|Topic:||Traktografie mozku u pacientů s Alzheimerovou chorobou|
|Supervisor:||Ing. Milan Němý|
|Announce as:||Diplomová práce, Bakalářská práce, Semestrální projekt|
|Description:||Alzheimer’s disease (AD) is the most common form of senile dementia which is generally characterized by memory loss followed by a progressive decline in other cognitive domains. Several recent studies have proposed that cognitive decline in AD is a consequence of disruptions in the structural and functional connections between brain regions. Diffusion-weighted MRI (DWI), a variant of standard anatomical magnetic resonance imaging (MRI), is sensitive to microscopic white matter injury not always detectable with standard anatomical MRI. DWI tracks anisotropic water diffusion along axons, revealing microstructural white matter bundles in the brain’s anatomical network. In this thesis, you will learn about various techniques for tracking white matter bundles using DWI data and you will implement one of the algorithms in MATLAB. Next, you will be asked to use your implementation to find several commonly identified tracts, evaluate their integrity and subsequently compare it between healthy controls and the AD group.|
|Bibliography:||1. Zhan, Liang, et al. "Comparison of nine tractography algorithms for detecting abnormal structural brain networks in Alzheimer’s disease." Frontiers in aging neuroscience 7 (2015): 48.
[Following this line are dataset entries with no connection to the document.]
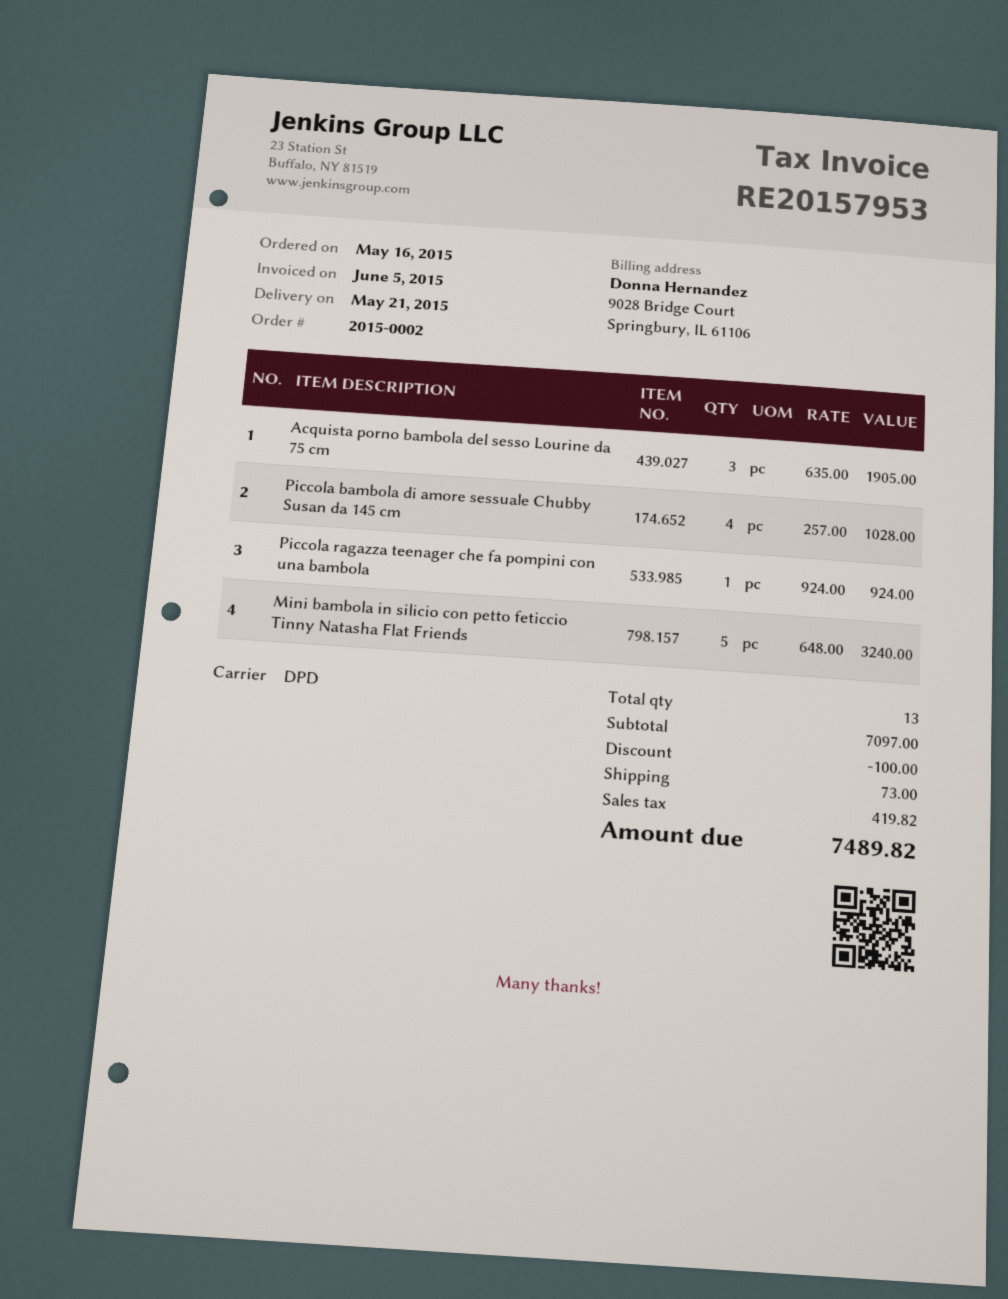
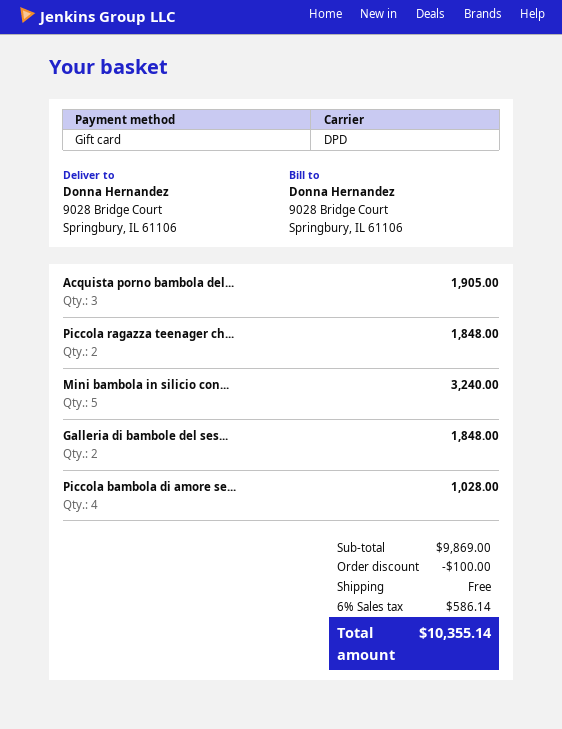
Piccola ragazza teenager che fa pompini con una bambola: 1 for 924.00 -> 2 for 1848.00
Galleria di bambole del ses...: none -> 2 for 1848.00
subtotal: 7097.00 -> 9869.00
shipping: 73.00 -> 0.00
tax: 419.82 -> 586.14
total: 7489.82 -> 10355.14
2. Mori, Susumu, et al. "Three‐dimensional tracking of axonal projections in the brain by magnetic resonance imaging." Annals of Neurology: Official Journal of the American Neurological Association and the Child Neurology Society 45.2 (1999): 265-269.
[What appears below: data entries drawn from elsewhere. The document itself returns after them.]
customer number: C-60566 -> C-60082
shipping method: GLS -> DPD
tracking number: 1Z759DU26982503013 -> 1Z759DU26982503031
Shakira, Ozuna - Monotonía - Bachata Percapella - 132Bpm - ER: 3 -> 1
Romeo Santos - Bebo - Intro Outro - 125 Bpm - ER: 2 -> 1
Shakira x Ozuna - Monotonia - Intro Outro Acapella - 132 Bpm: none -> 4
3. Behrens, Timothy EJ, et al. "Characterization and propagation of uncertainty in diffusion‐weighted MR imaging." Magnetic Resonance in Medicine: An Official Journal of the International Society for Magnetic Resonance in Medicine 50.5 (2003): 1077-1088.
4. Lazar, Mariana, et al. "White matter tractography using diffusion tensor deflection." Human brain mapping 18.4 (2003): 306-321.